[Opening Excerpted records section]

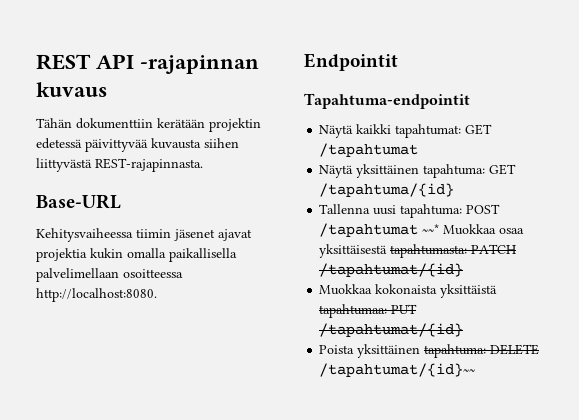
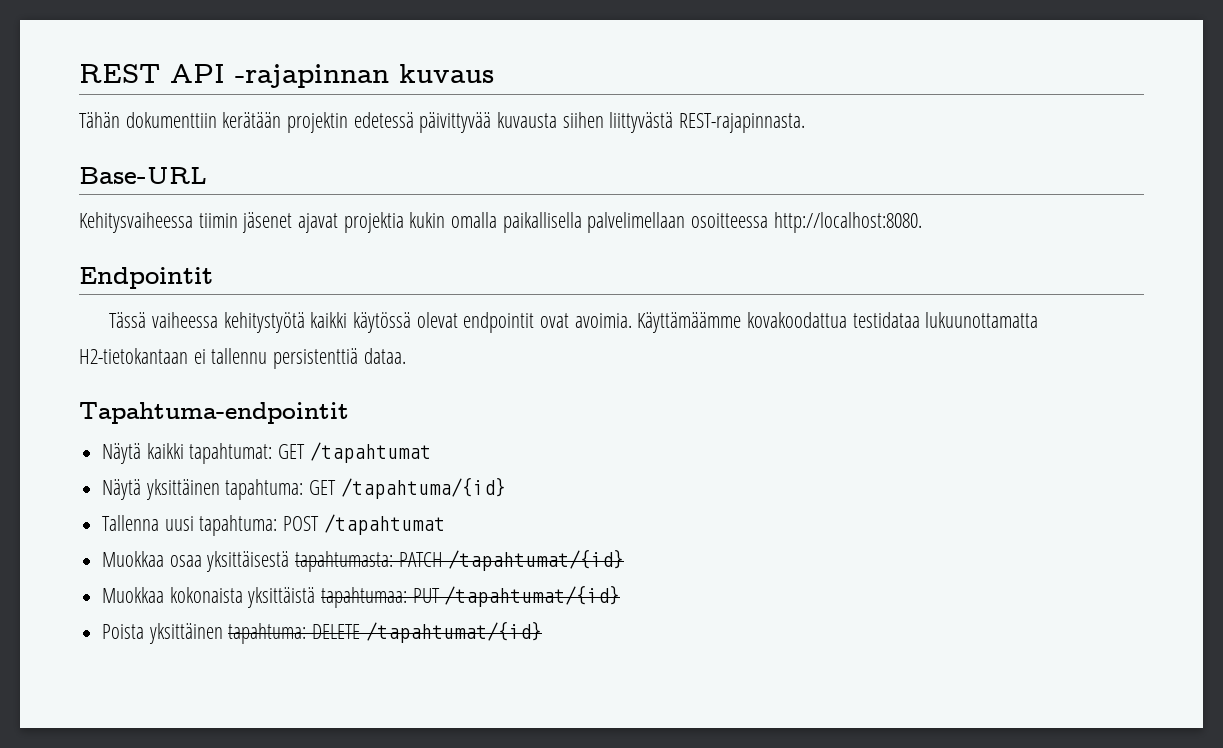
+ Tässä vaiheessa kehitystyötä kaikki käytössä olevat endpointit ovat avoimia. Käyttämäämme kovakoodattua testidataa lukuunottamatta H2-tietokantaan ei tallennu persistenttiä dataa.
- Tallenna uusi tapahtuma: POST /tapahtumat ~~* Muokkaa osaa yksittäisestä tapahtumasta: PATCH /tapahtumat/{id}
+ Tallenna uusi tapahtuma: POST /tapahtumat
+ Muokkaa osaa yksittäisestä tapahtumasta: PATCH /tapahtumat/{id}
- Poista yksittäinen tapahtuma: DELETE /tapahtumat/{id}~~
+ Poista yksittäinen tapahtuma: DELETE /tapahtumat/{id}

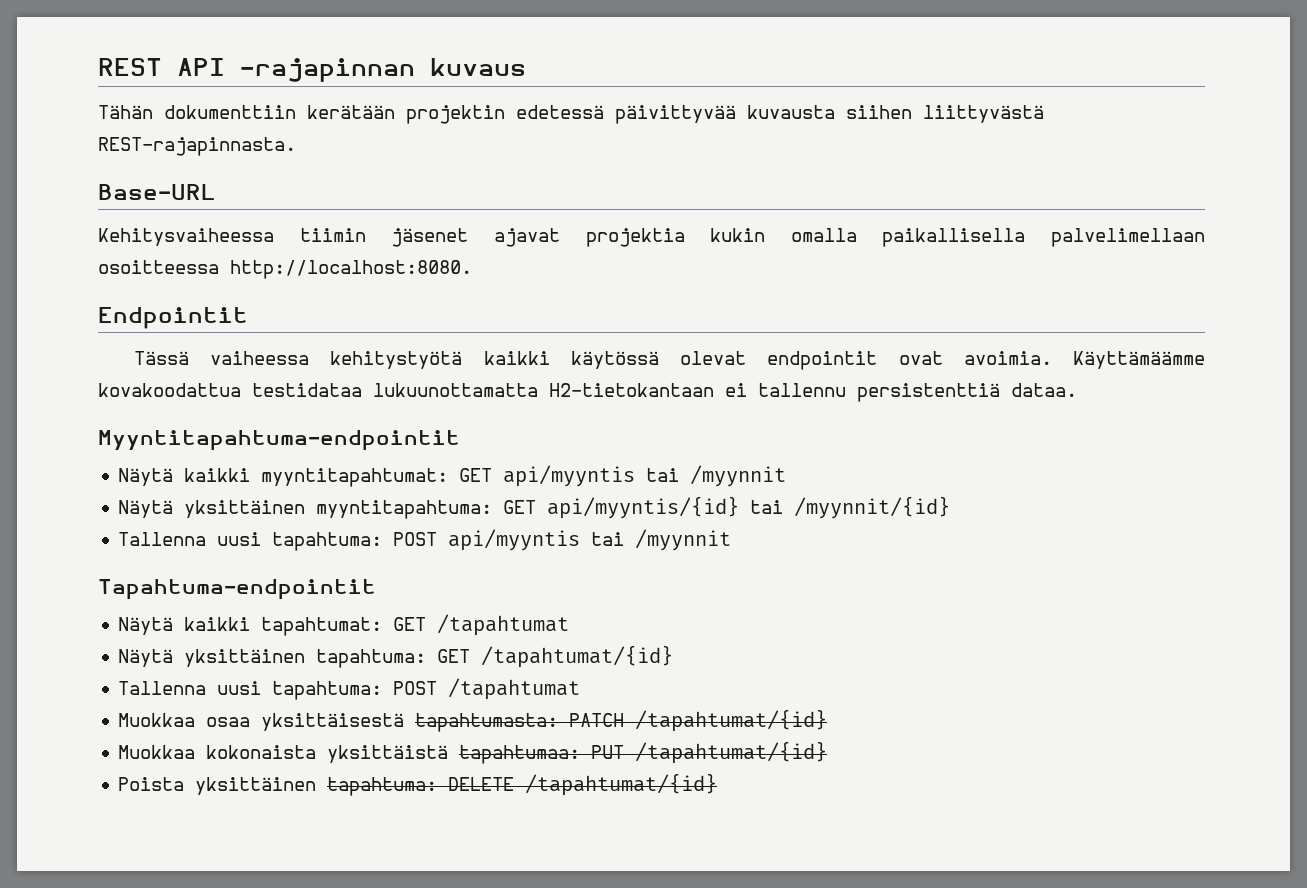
+ Myyntitapahtuma-endpointit
+ Näytä kaikki myyntitapahtumat: GET api/myyntis tai /myynnit
+ Näytä yksittäinen myyntitapahtuma: GET api/myyntis/{id} tai /myynnit/{id}
+ Tallenna uusi tapahtuma: POST api/myyntis tai /myynnit
- Näytä yksittäinen tapahtuma: GET /tapahtuma/{id}
+ Näytä yksittäinen tapahtuma: GET /tapahtumat/{id}

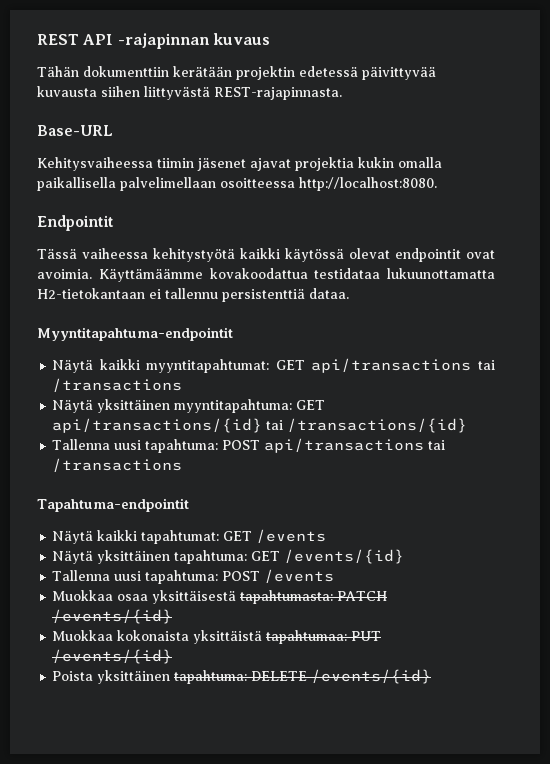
- Näytä kaikki myyntitapahtumat: GET api/myyntis tai /myynnit
+ Näytä kaikki myyntitapahtumat: GET api/transactions tai /transactions
- Näytä yksittäinen myyntitapahtuma: GET api/myyntis/{id} tai /myynnit/{id}
- Tallenna uusi tapahtuma: POST api/myyntis tai /myynnit
+ Näytä yksittäinen myyntitapahtuma: GET api/transactions/{id} tai /transactions/{id}
+ Tallenna uusi tapahtuma: POST api/transactions tai /transactions
- Näytä kaikki tapahtumat: GET /tapahtumat
+ Näytä kaikki tapahtumat: GET /events
- Näytä yksittäinen tapahtuma: GET /tapahtumat/{id}
- Tallenna uusi tapahtuma: POST /tapahtumat
+ Näytä yksittäinen tapahtuma: GET /events/{id}
+ Tallenna uusi tapahtuma: POST /events
- Muokkaa osaa yksittäisestä tapahtumasta: PATCH /tapahtumat/{id}
+ Muokkaa osaa yksittäisestä tapahtumasta: PATCH /events/{id}
- Muokkaa kokonaista yksittäistä tapahtumaa: PUT /tapahtumat/{id}
+ Muokkaa kokonaista yksittäistä tapahtumaa: PUT /events/{id}
- Poista yksittäinen tapahtuma: DELETE /tapahtumat/{id}
+ Poista yksittäinen tapahtuma: DELETE /events/{id}

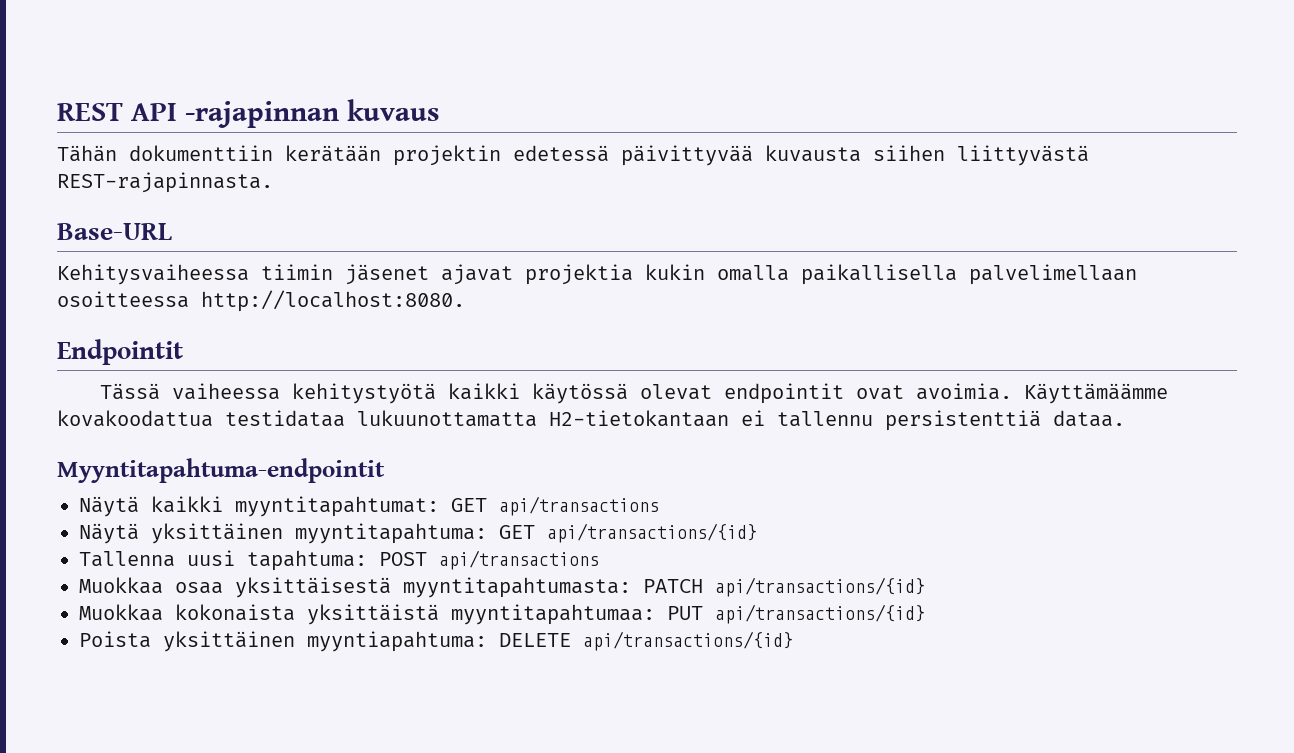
- Näytä kaikki myyntitapahtumat: GET api/transactions tai /transactions
+ Näytä kaikki myyntitapahtumat: GET api/transactions
- Näytä yksittäinen myyntitapahtuma: GET api/transactions/{id} tai /transactions/{id}
+ Näytä yksittäinen myyntitapahtuma: GET api/transactions/{id}
- Tallenna uusi tapahtuma: POST api/transactions tai /transactions
- Tapahtuma-endpointit
- Näytä kaikki tapahtumat: GET /events
- Näytä yksittäinen tapahtuma: GET /events/{id}
- Tallenna uusi tapahtuma: POST /events
+ Tallenna uusi tapahtuma: POST api/transactions
- Muokkaa osaa yksittäisestä tapahtumasta: PATCH /events/{id}
+ Muokkaa osaa yksittäisestä myyntitapahtumasta: PATCH api/transactions/{id}
- Muokkaa kokonaista yksittäistä tapahtumaa: PUT /events/{id}
+ Muokkaa kokonaista yksittäistä myyntitapahtumaa: PUT api/transactions/{id}
- Poista yksittäinen tapahtuma: DELETE /events/{id}
+ Poista yksittäinen myyntiapahtuma: DELETE api/transactions/{id}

[Closing Excerpted records section]

▸ **Task brief**
The lines needed are those in the data above that hold the string "yksittäisestä"; copy each of them.

▸ **Your solution**
- Tallenna uusi tapahtuma: POST /tapahtumat ~~* Muokkaa osaa yksittäisestä tapahtumasta: PATCH /tapahtumat/{id}
+ Muokkaa osaa yksittäisestä tapahtumasta: PATCH /tapahtumat/{id}
- Muokkaa osaa yksittäisestä tapahtumasta: PATCH /tapahtumat/{id}
+ Muokkaa osaa yksittäisestä tapahtumasta: PATCH /events/{id}
- Muokkaa osaa yksittäisestä tapahtumasta: PATCH /events/{id}
+ Muokkaa osaa yksittäisestä myyntitapahtumasta: PATCH api/transactions/{id}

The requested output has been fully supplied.